The Subpart II – Typical Contracts of the CC contain in “Chapter 9 – Sales Contract” the following 2 stipulations on the term of the purchase price payment:

  • Article 626: the buyer shall pay the purchase price in the agreed amount and according to the agreed payment method. If there is no agreement in the contract on the amount or the payment method or such agreement is unclear, the provisions of Article 510 and Item 2 and 5 of Article 511, CC shall apply;
  • Article 628: the buyer shall pay the purchase price at the agreed time. If the parties have not (clearly) agreed on the time of the payment which can neither be determined according to Article 510, CC, the buyer shall pay the purchase price simultaneously when it receives the subject matter or the document for taking delivery thereof.  
  • Article 634: in case the seller and the buyer have agreed on payment of the purchase price by instalments, and the buyer has failed to make the respective payments due and the overdue instalments reach 20% of the total purchase price, the seller may either request the buyer to pay the total purchase price or terminate the sales contract.

2. Is there a standard payment term set out in law? If so, what is it?

No, there is no standard statutory payment term. Contractual parties are free to agree to payment terms on the basis of  their business decisions.

3. In what circumstances may parties contractually agree to extend payment beyond the standard payment term?

Not applicable under PRC law. Contractual parties are free to agree to payment terms on the basis of  their business decisions.

4. May an obligation beyond the standard payment term be evidenced in a PO?

Not applicable under PRC law.

5. Are there any penalties for breach of payment term in legislation other that a civil claim by the seller?

No, there are no such penalties other than a civil claim of the seller. Under the PRC legal regime, penalties for breach of contract including breach of any agreed payment terms are always subject to a civil claim of the seller. The law, i.e. the CC, only provides for certain general principles on the scope of the liability for breach of contract. For instance, according to Article 584, CC, if one party fails to perform his/her contractual obligation and by this causes losses to the other party, the amount of loss compensation shall be equal to the losses caused by the breach of contract, including benefits which should have been received if the contract had been duly performed. However, the compensation must not exceed the probable losses caused by the breach of contract which were foreseeable or ought to have been foreseen by the breaching party at the time of conclusion of the contract.

Furthermore, the delayed or failed performance of payment obligations may lead to penalties being paid by the buyer, if so agreed. Under PRC law, penalties and liquidated damages are the same. According to the CC, the parties to a contract may agree, in the event  of a contract breach by one party, on a fixed amount of liquidated damages according to the status of the breach or on a method to calculate the compensation resulting from the breach. In case of a breach of monetary obligations (e.g. a late purchase price payment), such compensation is usually agreed in the form of liquidated damages, i.e. a penalty to be calculated as a certain percentage of the relevant base amount.

In general, the parties are free to agree on the amount of the penalty or liquidated damages. In case of lack of such agreement, if the seller makes a claim for damages resulting from the buyer’s delayed payment, the People’s Courts may refer to the penalty interest rates based on the 1-year Loan Prime Rate (LPR) as announced by the PRC People’s Bank (中国人民银行-货币政策司-货币政策工具-利率政策-贷款市场报价利率LPR (pbc.gov.cn)) at the time of the breach of contract, plus 30%-50% . The 1-year LPR as of September 2021 is 3.85%, i.e. the maximum liquidated damages for delayed payments would be: [3.85% x 150% = 5.775% (p.a.)]
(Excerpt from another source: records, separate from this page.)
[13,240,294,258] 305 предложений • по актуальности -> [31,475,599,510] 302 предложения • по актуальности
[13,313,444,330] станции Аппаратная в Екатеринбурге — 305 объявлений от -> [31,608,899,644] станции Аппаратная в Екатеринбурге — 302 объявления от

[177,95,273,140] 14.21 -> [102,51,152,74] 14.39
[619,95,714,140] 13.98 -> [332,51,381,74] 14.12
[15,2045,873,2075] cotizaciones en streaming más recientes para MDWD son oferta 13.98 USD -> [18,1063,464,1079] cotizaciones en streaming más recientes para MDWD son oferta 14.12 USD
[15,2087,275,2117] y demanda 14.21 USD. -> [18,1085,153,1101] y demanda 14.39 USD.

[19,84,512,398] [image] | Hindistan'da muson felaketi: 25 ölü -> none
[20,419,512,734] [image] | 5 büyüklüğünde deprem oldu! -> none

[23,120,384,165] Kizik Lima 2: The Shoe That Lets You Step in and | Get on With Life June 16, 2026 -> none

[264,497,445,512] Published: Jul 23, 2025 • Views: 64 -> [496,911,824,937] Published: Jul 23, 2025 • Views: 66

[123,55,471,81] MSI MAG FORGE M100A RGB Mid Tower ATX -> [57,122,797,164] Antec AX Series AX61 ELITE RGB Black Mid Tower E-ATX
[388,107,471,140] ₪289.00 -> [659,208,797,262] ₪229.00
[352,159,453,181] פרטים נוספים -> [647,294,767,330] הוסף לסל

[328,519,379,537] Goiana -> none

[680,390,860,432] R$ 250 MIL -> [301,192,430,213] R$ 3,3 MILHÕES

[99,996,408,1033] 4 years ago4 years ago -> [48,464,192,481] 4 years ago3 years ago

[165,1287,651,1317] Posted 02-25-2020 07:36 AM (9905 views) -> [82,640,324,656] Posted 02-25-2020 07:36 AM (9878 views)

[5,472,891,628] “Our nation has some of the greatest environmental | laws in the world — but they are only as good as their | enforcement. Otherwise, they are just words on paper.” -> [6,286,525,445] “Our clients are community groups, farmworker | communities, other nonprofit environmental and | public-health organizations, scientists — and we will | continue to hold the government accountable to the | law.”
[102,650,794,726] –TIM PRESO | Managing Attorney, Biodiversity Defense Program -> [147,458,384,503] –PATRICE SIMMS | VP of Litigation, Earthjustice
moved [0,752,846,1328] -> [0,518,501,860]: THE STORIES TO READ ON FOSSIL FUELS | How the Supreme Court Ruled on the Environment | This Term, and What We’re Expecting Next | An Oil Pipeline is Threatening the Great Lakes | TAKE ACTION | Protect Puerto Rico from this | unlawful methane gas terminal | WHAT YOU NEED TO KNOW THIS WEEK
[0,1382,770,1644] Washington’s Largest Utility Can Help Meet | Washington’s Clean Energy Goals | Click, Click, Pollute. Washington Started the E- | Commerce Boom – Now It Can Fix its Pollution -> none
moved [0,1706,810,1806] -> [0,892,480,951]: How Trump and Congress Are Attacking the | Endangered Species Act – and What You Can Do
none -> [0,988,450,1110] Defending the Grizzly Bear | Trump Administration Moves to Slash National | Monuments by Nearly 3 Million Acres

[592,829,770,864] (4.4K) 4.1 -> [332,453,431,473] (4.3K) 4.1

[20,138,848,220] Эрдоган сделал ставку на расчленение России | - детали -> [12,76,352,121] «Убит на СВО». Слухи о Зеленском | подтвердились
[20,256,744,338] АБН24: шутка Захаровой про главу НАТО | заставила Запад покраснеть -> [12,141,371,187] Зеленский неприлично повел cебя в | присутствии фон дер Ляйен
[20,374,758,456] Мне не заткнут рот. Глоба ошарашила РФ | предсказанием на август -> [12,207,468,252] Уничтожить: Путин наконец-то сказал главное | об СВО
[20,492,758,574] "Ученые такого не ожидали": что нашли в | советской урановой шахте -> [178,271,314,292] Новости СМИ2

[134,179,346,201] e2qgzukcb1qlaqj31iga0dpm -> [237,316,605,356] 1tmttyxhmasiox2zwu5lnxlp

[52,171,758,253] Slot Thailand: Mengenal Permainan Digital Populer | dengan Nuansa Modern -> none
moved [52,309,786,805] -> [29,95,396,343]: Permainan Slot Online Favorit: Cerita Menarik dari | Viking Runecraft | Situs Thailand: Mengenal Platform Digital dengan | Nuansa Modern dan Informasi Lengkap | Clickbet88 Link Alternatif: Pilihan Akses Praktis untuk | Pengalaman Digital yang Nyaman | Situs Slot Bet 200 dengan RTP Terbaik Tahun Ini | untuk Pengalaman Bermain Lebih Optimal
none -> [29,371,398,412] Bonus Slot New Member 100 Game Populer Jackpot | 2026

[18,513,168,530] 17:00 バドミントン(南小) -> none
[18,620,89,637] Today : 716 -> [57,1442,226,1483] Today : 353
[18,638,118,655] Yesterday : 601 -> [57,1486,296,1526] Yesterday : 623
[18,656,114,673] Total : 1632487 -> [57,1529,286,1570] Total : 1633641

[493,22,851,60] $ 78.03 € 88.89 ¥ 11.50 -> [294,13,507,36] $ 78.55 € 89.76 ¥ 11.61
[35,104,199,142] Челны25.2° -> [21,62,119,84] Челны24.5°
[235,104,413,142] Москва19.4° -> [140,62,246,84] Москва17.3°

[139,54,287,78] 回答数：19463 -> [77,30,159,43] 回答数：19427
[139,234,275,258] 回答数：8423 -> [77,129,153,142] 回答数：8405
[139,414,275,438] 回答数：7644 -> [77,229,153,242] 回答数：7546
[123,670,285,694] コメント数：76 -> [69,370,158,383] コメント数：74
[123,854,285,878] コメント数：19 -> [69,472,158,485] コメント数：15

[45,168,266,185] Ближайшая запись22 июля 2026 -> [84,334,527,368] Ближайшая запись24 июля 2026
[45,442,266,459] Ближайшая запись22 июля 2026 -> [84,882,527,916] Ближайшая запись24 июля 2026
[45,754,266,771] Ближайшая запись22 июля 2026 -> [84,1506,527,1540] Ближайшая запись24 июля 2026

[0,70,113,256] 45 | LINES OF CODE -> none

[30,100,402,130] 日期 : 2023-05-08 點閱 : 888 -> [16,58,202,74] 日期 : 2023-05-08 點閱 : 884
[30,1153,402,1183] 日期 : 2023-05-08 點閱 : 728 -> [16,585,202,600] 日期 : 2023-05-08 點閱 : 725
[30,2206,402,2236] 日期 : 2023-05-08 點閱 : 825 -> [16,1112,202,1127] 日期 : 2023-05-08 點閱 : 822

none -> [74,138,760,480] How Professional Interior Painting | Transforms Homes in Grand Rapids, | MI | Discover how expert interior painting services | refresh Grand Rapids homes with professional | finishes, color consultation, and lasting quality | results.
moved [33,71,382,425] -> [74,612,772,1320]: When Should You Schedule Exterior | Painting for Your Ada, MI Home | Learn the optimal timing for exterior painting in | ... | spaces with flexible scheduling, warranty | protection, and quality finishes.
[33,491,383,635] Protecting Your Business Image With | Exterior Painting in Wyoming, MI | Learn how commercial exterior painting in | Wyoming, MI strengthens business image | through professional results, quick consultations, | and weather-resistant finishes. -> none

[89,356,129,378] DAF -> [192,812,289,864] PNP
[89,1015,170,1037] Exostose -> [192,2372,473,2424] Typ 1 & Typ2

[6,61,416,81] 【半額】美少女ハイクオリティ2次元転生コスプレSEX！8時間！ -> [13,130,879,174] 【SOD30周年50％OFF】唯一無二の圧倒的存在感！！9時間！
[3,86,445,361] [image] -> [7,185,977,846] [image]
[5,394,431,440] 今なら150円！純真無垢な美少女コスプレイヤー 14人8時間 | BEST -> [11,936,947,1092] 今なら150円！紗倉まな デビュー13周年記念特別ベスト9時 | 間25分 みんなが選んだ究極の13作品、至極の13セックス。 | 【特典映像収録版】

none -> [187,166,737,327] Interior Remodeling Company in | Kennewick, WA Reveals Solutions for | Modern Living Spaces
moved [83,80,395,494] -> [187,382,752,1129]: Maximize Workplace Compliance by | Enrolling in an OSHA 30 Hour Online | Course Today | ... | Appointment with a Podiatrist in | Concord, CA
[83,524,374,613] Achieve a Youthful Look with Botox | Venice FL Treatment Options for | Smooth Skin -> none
It is to be further noted that according to an old judicial interpretation of the PRC Supreme People’s Court ("SPC"), if the agreed liquidated damages are higher than 130% of the actual damages, they may be deemed excessively high so that the breaching party may apply to the People’s Court or the arbitration tribunal for appropriate reduction of the liquidated damages. Although such interpretation was abolished on 31 December 2020, new interpretation of the SPC with a similar definition for "excessively high" is to be expected soon. Also, if the liquidated damages are much lower than the actual damages, the damaged party may apply to the People’s Court or the arbitration tribunal for an appropriate increase of the liquidated damages. Since in the case of monetary obligations it is often difficult to prove the “actual damages” caused by any delayed or failed payment, in practice some People’s Courts tend to apply the following formula to calculate the maximum penalty interest rate (p.a.): [the applicable 1-year LPR x 150% x 130%] unless the damaged party is able to prove a higher amount of losses due to the delayed or failed payment (e.g. it could have used the funds for financing purpose).

6. Is there any special legislation regarding payment obligations for the COVID-19 situation?

There has  so far not been any special legislation specifically regarding commercial payment obligations in respect of the COVID-19 situation.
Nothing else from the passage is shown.